Rather than advise patients about the true underlying conditions and real
solutions that lead to health, they are left putting toxic Band-Aids on gaping
wounds. As shown in the slideshow above, and as I detail in depth below, there
are actually many reasons why avoiding your doctor may be in the best
interest of your health …
1. Annual Pap Smears
Many physicians still advise women to receive yearly pap smears, but the newest
guidelines from the U.S. Preventive Services Task Force specifically recommend
against this. The new recommendations call for women to undergo PAP screening
only once every three years, beginning at age 21 and ending around age 65.
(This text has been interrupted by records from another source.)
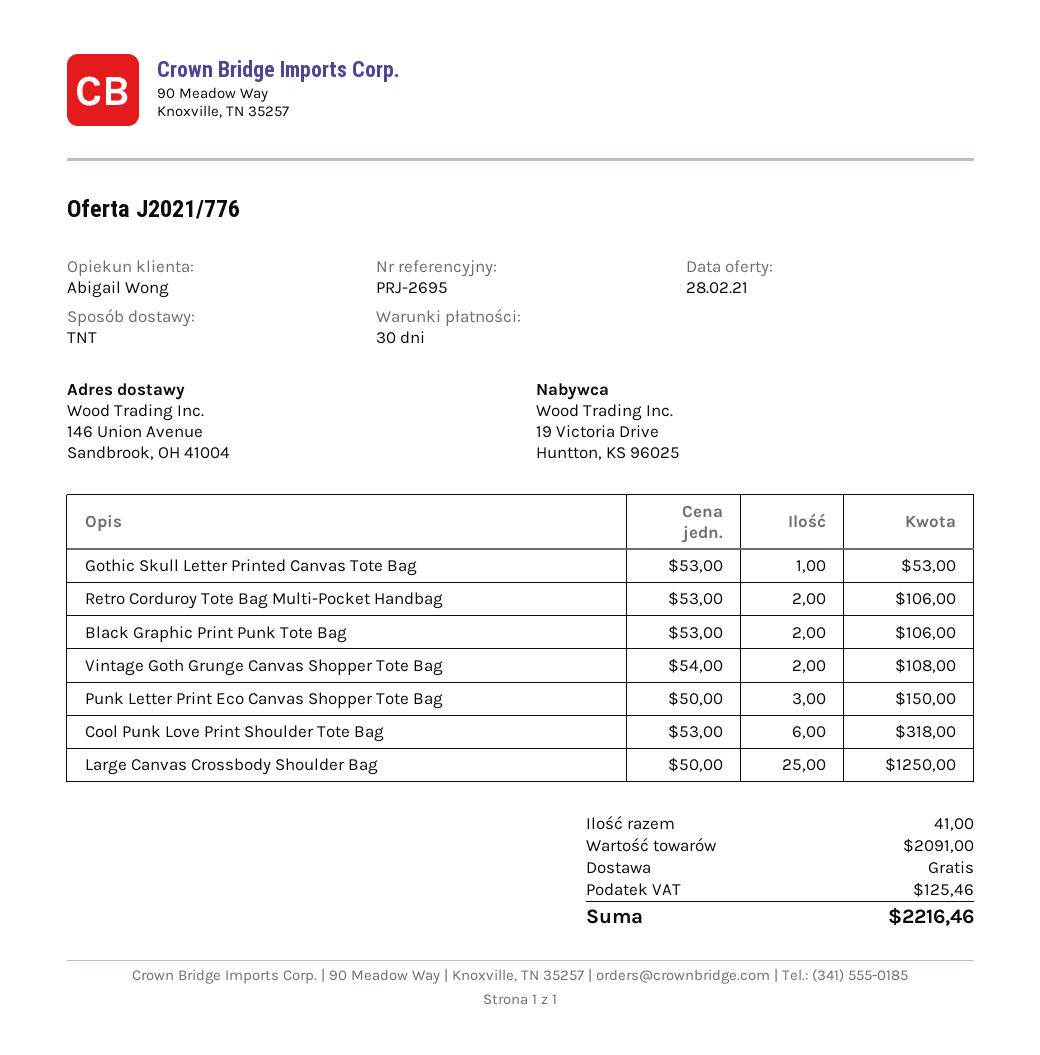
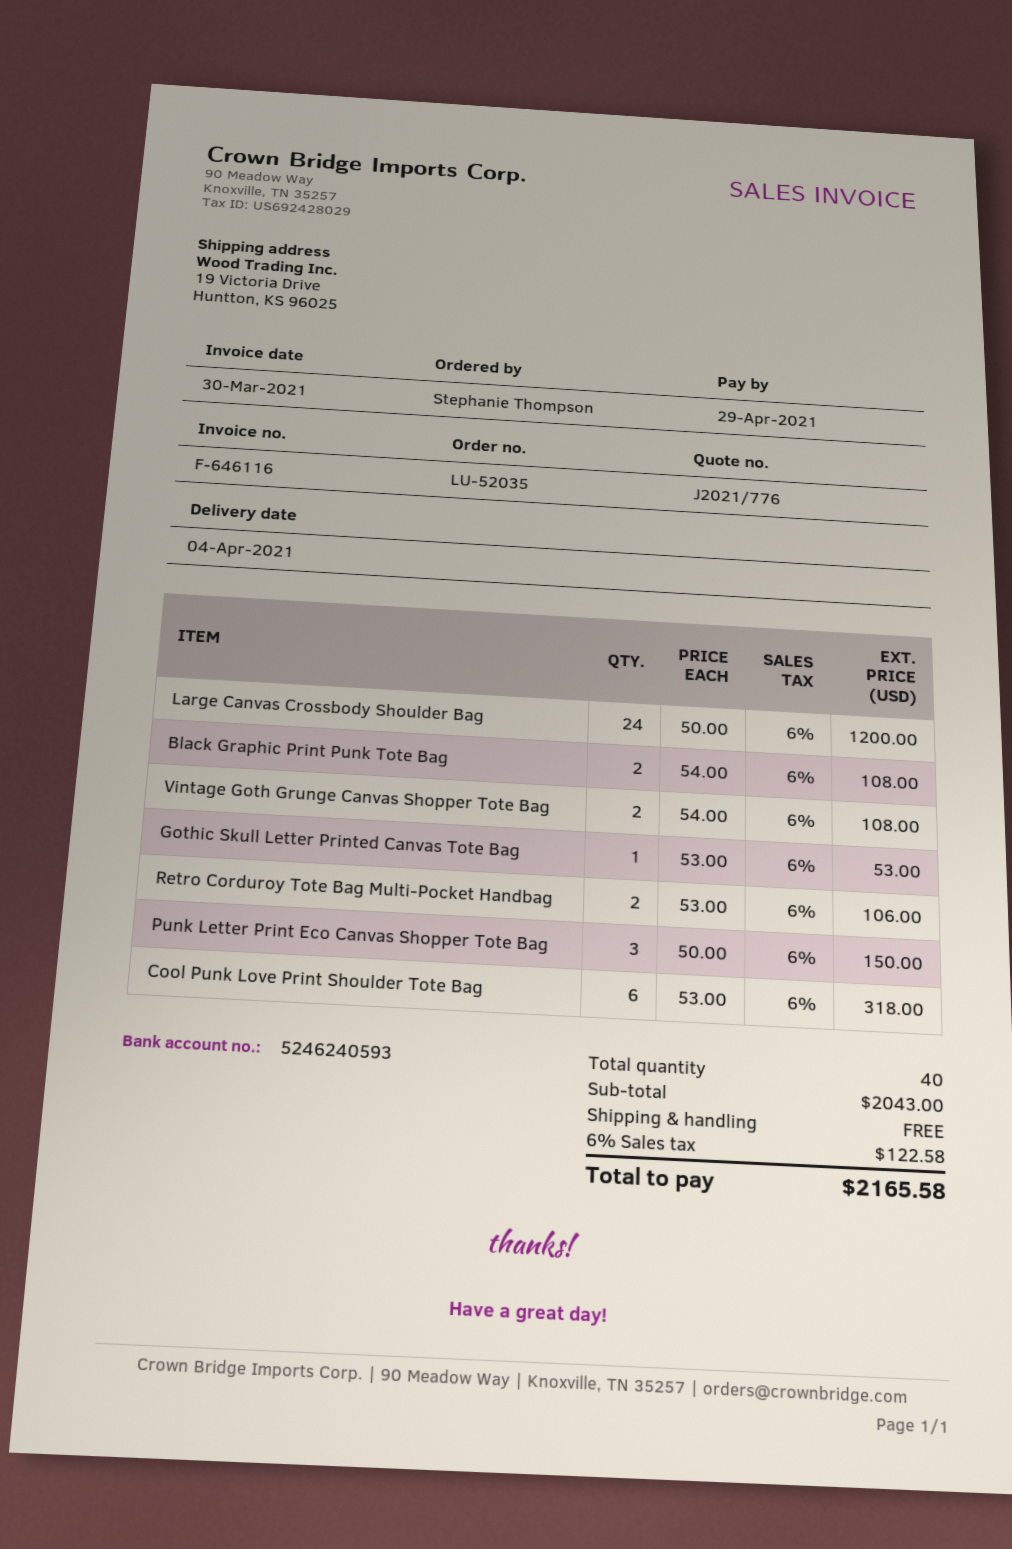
ship to: 146 Union Avenue, Sandbrook, OH 41004 -> 19 Victoria Drive, Huntton, KS 96025
Black Graphic Print Punk Tote Bag: 2 x 53.00 = 106.00 -> 2 x 54.00 = 108.00
Large Canvas Crossbody Shoulder Bag: 25 x 50.00 = 1250.00 -> 24 x 50.00 = 1200.00
total quantity: 41 -> 40
subtotal: 2091.00 -> 2043.00
tax: 125.46 -> 122.58
total: 2216.46 -> 2165.58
When testing is more frequent, or started before age 21, there's a chance of
detecting human papillomavirus (HPV), and associatedlesions, more frequently. If
a physician detects such lesions, they will assume they are "pre-cancerous" and
treat them accordingly. However, most HPV infections and associated low grade
squamous intra-epithelial lesions clear up on their own without treatment,1 while the treatment
itself can lead to cervical incompetence and/or miscarriage in the future. Since
most cases of HPV clear up on their own, this is a case where the treatment may
do more harm than good.
That said, PAP smears (which screen for cervical cancer typically associated
with HPV) are one of the best tools for preventing cervical cancer deaths – but
getting one every year is likely unnecessary.
Evidence shows that screening women for cervical cancer more frequently than
every three years does not detect more cancer. Women who have not been exposed
to HPV are not at risk for cervical cancer. Further, even if you are exposed and
the infection does not clear up on its own (which is not common), it can take 10
years before it progresses to cancer. Cervical cancers are very slow growing,
which is why less frequent PAP screens are still effective.
Despite the new PAP screen guidelines, most physicians continue to recommend
annual PAP screening to their patients, mostly because they (and their patients)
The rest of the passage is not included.